_Action item_.
Scan the entries below and tally the lines that include "страница". Return nothing but the tally.
-------- Records for this exercise --------
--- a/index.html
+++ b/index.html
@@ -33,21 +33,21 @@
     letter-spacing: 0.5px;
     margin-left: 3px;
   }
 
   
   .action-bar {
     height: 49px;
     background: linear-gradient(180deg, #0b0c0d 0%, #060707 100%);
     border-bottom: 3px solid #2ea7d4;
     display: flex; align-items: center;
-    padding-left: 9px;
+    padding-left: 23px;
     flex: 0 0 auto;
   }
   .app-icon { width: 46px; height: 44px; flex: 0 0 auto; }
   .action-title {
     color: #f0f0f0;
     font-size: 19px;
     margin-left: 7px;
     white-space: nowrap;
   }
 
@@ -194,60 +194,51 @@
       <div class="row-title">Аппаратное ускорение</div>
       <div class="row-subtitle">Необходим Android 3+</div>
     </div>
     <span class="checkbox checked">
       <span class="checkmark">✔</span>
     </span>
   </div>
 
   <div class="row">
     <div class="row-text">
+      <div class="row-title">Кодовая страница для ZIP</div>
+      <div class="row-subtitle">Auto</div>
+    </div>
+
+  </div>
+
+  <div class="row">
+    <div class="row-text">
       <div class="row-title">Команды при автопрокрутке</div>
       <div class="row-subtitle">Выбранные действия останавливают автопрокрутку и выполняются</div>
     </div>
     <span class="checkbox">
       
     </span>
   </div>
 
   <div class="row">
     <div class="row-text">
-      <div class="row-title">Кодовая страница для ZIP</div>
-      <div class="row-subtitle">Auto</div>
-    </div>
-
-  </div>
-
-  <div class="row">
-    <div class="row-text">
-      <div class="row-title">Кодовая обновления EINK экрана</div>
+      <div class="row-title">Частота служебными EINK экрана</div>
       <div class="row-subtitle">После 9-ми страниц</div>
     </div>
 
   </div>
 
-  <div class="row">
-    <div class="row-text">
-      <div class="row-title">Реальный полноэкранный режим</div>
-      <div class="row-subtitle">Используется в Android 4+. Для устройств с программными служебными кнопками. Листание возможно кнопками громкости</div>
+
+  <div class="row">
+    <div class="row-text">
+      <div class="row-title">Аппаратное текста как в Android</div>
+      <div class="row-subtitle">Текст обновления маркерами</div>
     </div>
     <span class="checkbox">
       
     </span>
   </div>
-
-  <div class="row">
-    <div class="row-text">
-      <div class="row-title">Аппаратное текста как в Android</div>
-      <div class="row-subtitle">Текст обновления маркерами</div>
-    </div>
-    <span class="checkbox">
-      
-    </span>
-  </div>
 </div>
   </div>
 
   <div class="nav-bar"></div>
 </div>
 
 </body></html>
--------
_Output of the exercise_.
2